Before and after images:
- - - -

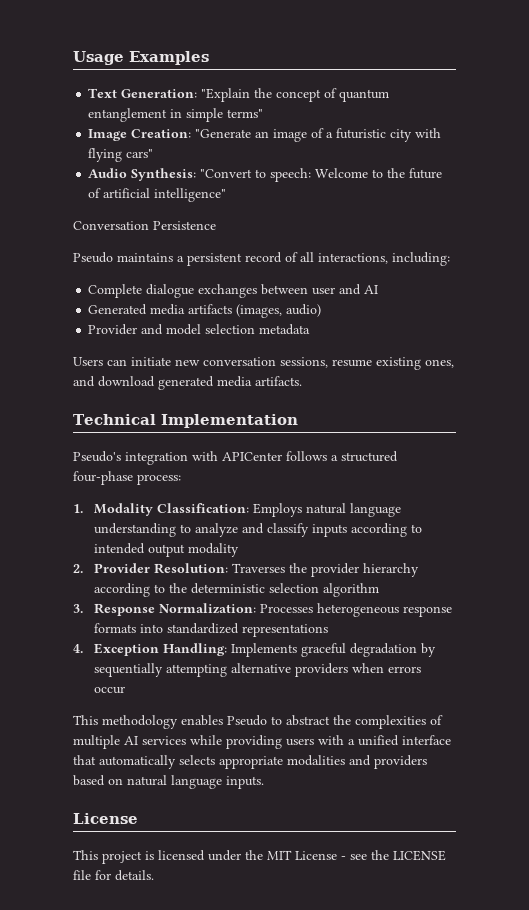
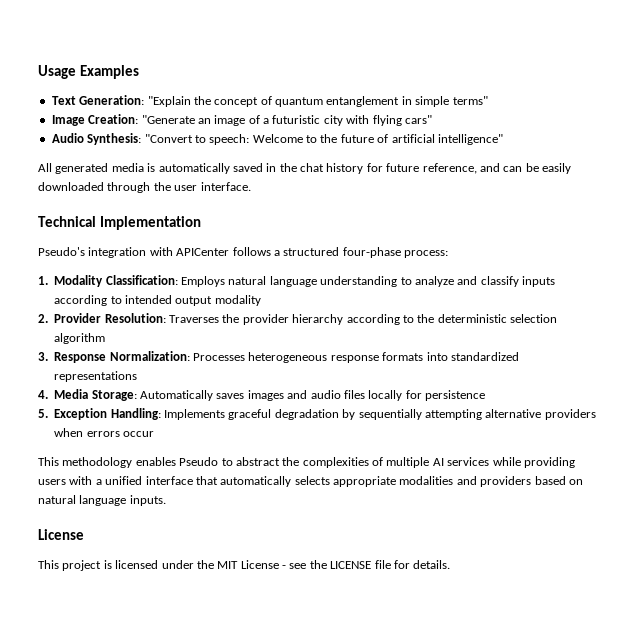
- Conversation Persistence
- Pseudo maintains a persistent record of all interactions, including:
- Complete dialogue exchanges between user and AI
- Generated media artifacts (images, audio)
- Provider and model selection metadata
- Users can initiate new conversation sessions, resume existing ones, and download generated media artifacts.
+ All generated media is automatically saved in the chat history for future reference, and can be easily downloaded through the user interface.
- 4. Exception Handling: Implements graceful degradation by sequentially attempting alternative providers when errors occur
+ 4. Media Storage: Automatically saves images and audio files locally for persistence
+ 5. Exception Handling: Implements graceful degradation by sequentially attempting alternative providers when errors occur

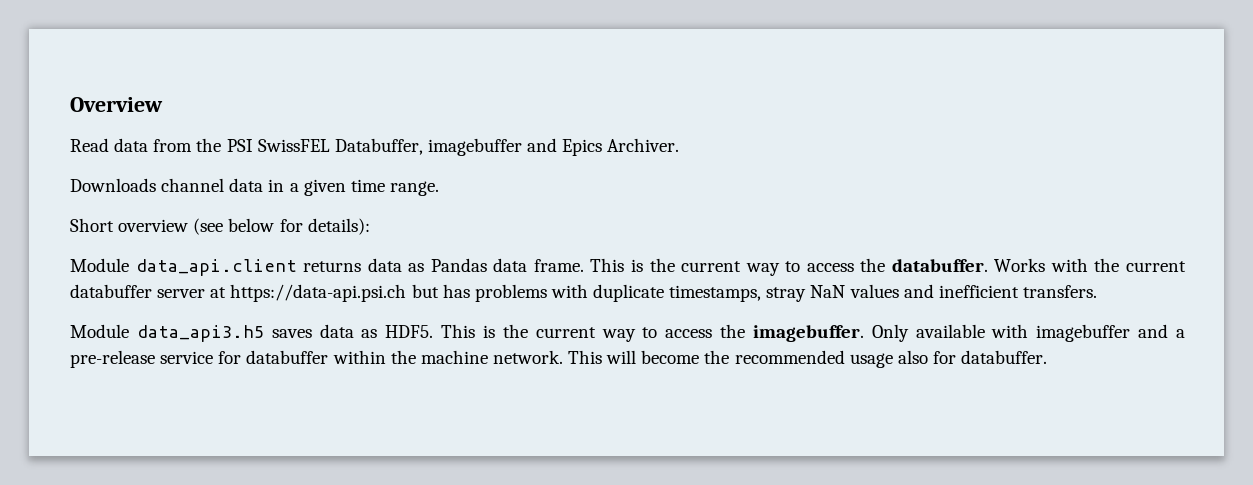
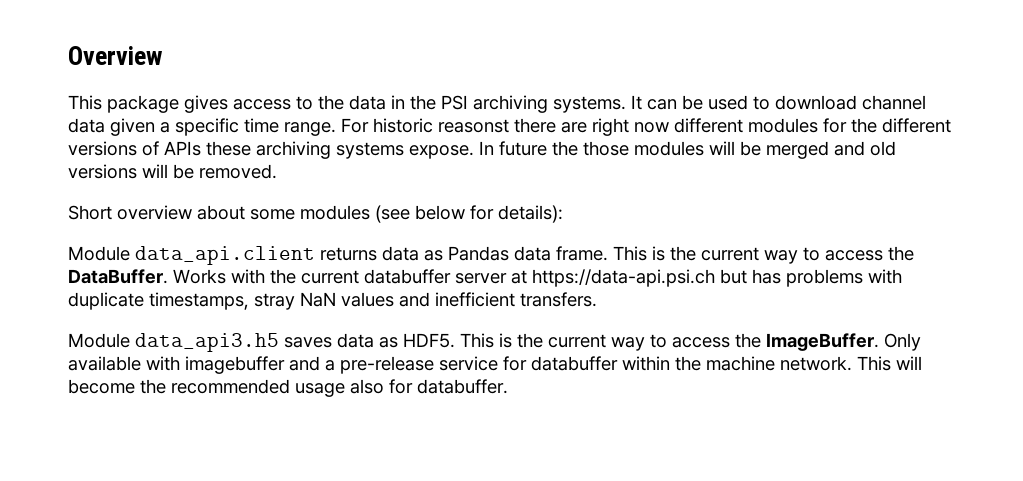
- Read data from the PSI SwissFEL Databuffer, imagebuffer and Epics Archiver.
- Downloads channel data in a given time range.
+ This package gives access to the data in the PSI archiving systems. It can be used to download channel data given a specific time range. For historic reasonst there are right now different modules for the different versions of APIs these archiving systems expose. In future the those modules will be merged and old versions will be removed.
- Short overview (see below for details):
+ Short overview about some modules (see below for details):
- This is the current way to access the databuffer.
+ This is the current way to access the DataBuffer.
- This is the current way to access the imagebuffer.
+ This is the current way to access the ImageBuffer.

- - - -

* **INSTRUCTIONS FOR THE TASK**: Please print each record above again exactly, but omit any pictures.

* **PROBLEM SOLUTION**:
- Conversation Persistence
- Pseudo maintains a persistent record of all interactions, including:
- Complete dialogue exchanges between user and AI
- Generated media artifacts (images, audio)
- Provider and model selection metadata
- Users can initiate new conversation sessions, resume existing ones, and download generated media artifacts.
+ All generated media is automatically saved in the chat history for future reference, and can be easily downloaded through the user interface.
- 4. Exception Handling: Implements graceful degradation by sequentially attempting alternative providers when errors occur
+ 4. Media Storage: Automatically saves images and audio files locally for persistence
+ 5. Exception Handling: Implements graceful degradation by sequentially attempting alternative providers when errors occur

- Read data from the PSI SwissFEL Databuffer, imagebuffer and Epics Archiver.
- Downloads channel data in a given time range.
+ This package gives access to the data in the PSI archiving systems. It can be used to download channel data given a specific time range. For historic reasonst there are right now different modules for the different versions of APIs these archiving systems expose. In future the those modules will be merged and old versions will be removed.
- Short overview (see below for details):
+ Short overview about some modules (see below for details):
- This is the current way to access the databuffer.
+ This is the current way to access the DataBuffer.
- This is the current way to access the imagebuffer.
+ This is the current way to access the ImageBuffer.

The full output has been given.